◆ WORK INSTRUCTION
Using the data below, return all lines in which "Silver" appears.

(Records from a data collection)

__________________________________________________

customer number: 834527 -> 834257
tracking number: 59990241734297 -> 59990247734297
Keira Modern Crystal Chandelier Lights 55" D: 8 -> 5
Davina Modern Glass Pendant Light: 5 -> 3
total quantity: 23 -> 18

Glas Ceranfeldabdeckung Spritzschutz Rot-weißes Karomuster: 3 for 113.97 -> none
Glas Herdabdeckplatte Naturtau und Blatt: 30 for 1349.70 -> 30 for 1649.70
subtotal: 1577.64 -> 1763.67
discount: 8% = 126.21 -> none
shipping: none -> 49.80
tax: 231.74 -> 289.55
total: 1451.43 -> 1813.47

__________________________________________________

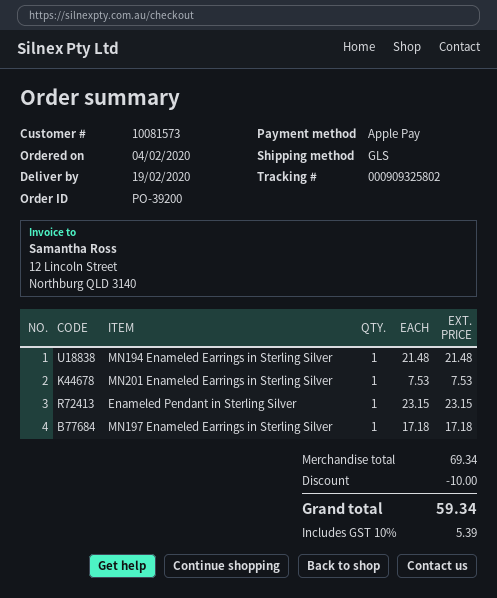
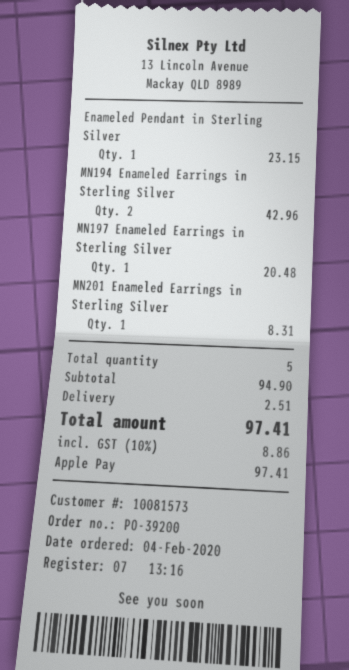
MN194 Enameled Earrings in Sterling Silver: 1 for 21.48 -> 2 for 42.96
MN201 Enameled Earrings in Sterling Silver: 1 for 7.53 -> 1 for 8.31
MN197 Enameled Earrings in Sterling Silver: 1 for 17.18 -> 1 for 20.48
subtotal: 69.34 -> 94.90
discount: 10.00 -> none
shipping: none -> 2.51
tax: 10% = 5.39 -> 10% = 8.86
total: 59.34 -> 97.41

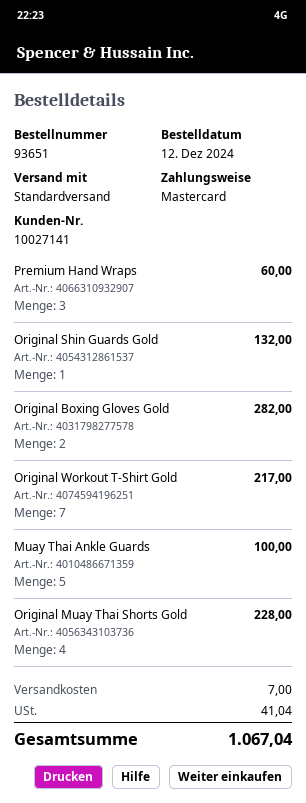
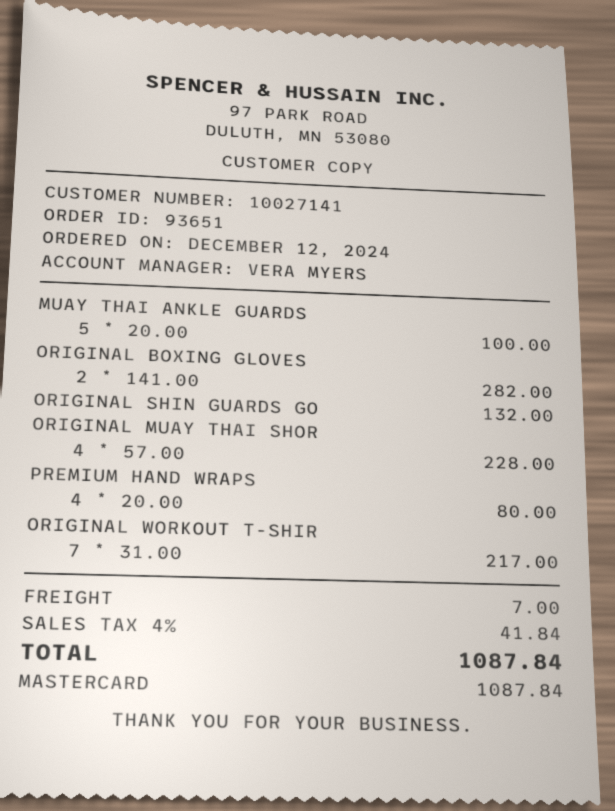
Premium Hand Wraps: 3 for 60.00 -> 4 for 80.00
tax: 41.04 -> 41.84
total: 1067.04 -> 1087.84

__________________________________________________

◆ OUTPUT FOR THIS EXERCISE
MN194 Enameled Earrings in Sterling Silver: 1 for 21.48 -> 2 for 42.96
MN201 Enameled Earrings in Sterling Silver: 1 for 7.53 -> 1 for 8.31
MN197 Enameled Earrings in Sterling Silver: 1 for 17.18 -> 1 for 20.48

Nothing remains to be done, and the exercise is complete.